Takahashi: Mr. Aizawa, did you originally study mathematics?

Aizawa: I didn't major in mathematics, but I studied physics in the Graduate School of Science throughout university and graduate school. I conducted theoretical research in particle theory and numerical calculations based on that theory. I joined Nomura Securities right after graduation and have been working in my current department for five years.

Takahashi: Isn't it an unusual path to move from particle physics to the financial industry?

Aizawa: It's not uncommon for physics researchers to become quants in the financial industry. I considered it a top career choice because it allows me to utilize my physics research and mathematical skill set.

Takahashi: I thought most people in finance studied economics or information systems.

Takigawa: It might be surprising, but globally, many mathematical experts venture into financial business. For instance, the two famous mathematicians behind the Black-Scholes model are well-known. In the 1970s, they devised a single equation that created an entirely new financial market. Its scale is said to reach approximately $600 trillion. Incidentally, Scholes, who devised this equation, later won the Nobel Prize in Economics and even started his own asset management business. It's not just about creating the formula and stopping there; it's about how the formula you create changes the world. I think that's where the real thrill of finance lies.

Takahashi: That's fascinating.

Takigawa: Beyond that, diverse individuals are entering the financial business—star researchers whose names grace mathematical theorems, renowned university professors in machine learning, and others with varied backgrounds.

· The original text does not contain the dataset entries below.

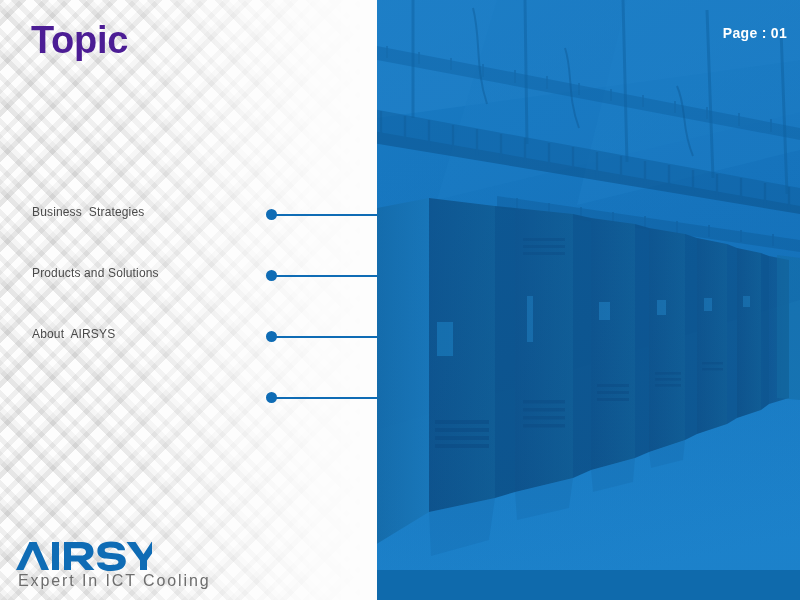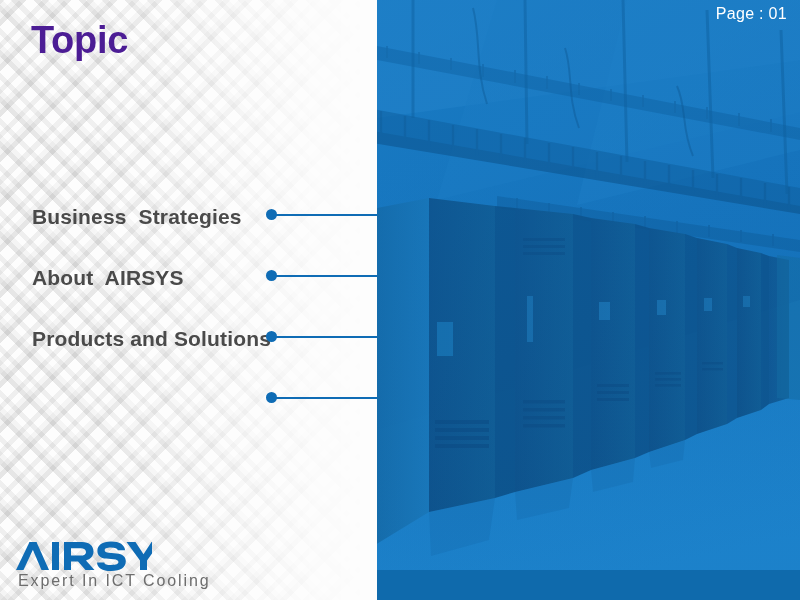--- a/index.html
+++ b/index.html
@@ -86,22 +86,22 @@
     width: 377px;
   }
   .topic-row {
     position: relative;
     height: 61px;
   }
   .topic-label {
     position: absolute;
     left: 32px;
     top: 7px;
-    font-size: 21px;
-    font-weight: bold;
+    font-size: 12px;
+    font-weight: normal;
     color: #4a4a4a;
     letter-spacing: 0.15px;
     white-space: pre;
   }
   .topic-connector {
     position: absolute;
     left: 266px;
     top: 11px;
     width: 111px;
     height: 12px;
@@ -162,23 +162,23 @@
     position: absolute;
     left: 377px;
     top: 570px;
     width: 423px;
     height: 30px;
     background: #0f6aac;
   }
   #page-number {
     position: absolute;
     right: 13px;
-    top: 5px;
-    font-size: 16px;
-    font-weight: normal;
+    top: 25px;
+    font-size: 14px;
+    font-weight: bold;
     color: #ffffff;
     letter-spacing: 0.3px;
     white-space: pre;
   }
 </style>
 </head>
 <body>
 
 <div id="slide">
 
@@ -193,29 +193,29 @@
 
     <div class="topic-row">
       <div class="topic-label">Business  Strategies</div>
       <div class="topic-connector">
         <span class="topic-dot"></span>
         <span class="topic-line"></span>
       </div>
     </div>
 
     <div class="topic-row">
-      <div class="topic-label">About  AIRSYS</div>
+      <div class="topic-label">Products and Solutions</div>
       <div class="topic-connector">
         <span class="topic-dot"></span>
         <span class="topic-line"></span>
       </div>
     </div>
 
     <div class="topic-row">
-      <div class="topic-label">Products and Solutions</div>
+      <div class="topic-label">About  AIRSYS</div>
       <div class="topic-connector">
         <span class="topic-dot"></span>
         <span class="topic-line"></span>
       </div>
     </div>
 
     <div class="topic-row">
       <div class="topic-connector">
         <span class="topic-dot"></span>
         <span class="topic-line"></span>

Takahashi: I understand you're involved in developing new businesses at Nomura Holdings' Future Co-Creation Promotion Department. What has your career path been like?

Takigawa: At university, I majored in "Financial Engineering," researching methods to mathematically derive techniques for estimating future prices of financial products and new asset management approaches based on probability theory and other mathematical methods. In graduate school, I studied "Artificial Markets," creating virtual financial markets on computers to conduct various simulations. After graduating, I joined Nomura Research Institute as a new graduate and was assigned to the R&D department. From there, I worked at the Bank of Japan and IBM Japan before joining Nomura Holdings in 2014. Currently, I'm involved in planning and promoting projects that integrate machine learning, quantum computing, and other technologies into existing operations.

Takahashi: How is IT utilized within the financial industry?

Takigawa: IT and data analysis—quantitative analysis—are involved in a wide range of operations, from asset management, trading, product development, research, and risk management to digital marketing. The essence of the financial business is a data business, so its relationship with IT is deep.

Takigawa: Take stocks, for example. There's electronic data recording "when and at what price shares issued by a certain company were purchased," and this data causes their value to fluctuate daily. The factors driving these fluctuations could be news about the company, a recent trade, or perhaps entirely unrelated information. Utilizing all this diverse data to mathematically model the mechanisms behind these fluctuations is the very essence of data science.

Takahashi: That's certainly true.

Takigawa: Data also plays a major role in the "asset management" business, where firms manage investments on behalf of pension funds and similar entities. While there are vast investment targets like stocks and mutual funds, since we're entrusted with our clients' hard-earned money, we must clearly define the criteria for selecting investments. To achieve this, we build mathematical models to calculate where and how much to invest, based on diverse information: corporate financial data, financial market intelligence, or even seemingly unrelated data.

Furthermore, in the field of short-term stock trading, we provide services where computers automatically execute trades while predicting, for example, stock prices five minutes into the future. Developing these models is also the role of quants.

Quants are also involved in risk management. Following the Lehman Shock, financial regulations require institutions to calculate potential maximum losses across the entire company. While many simply use simplified models specified by regulators, our company employs proprietary models approved by authorities to more accurately reflect our business characteristics.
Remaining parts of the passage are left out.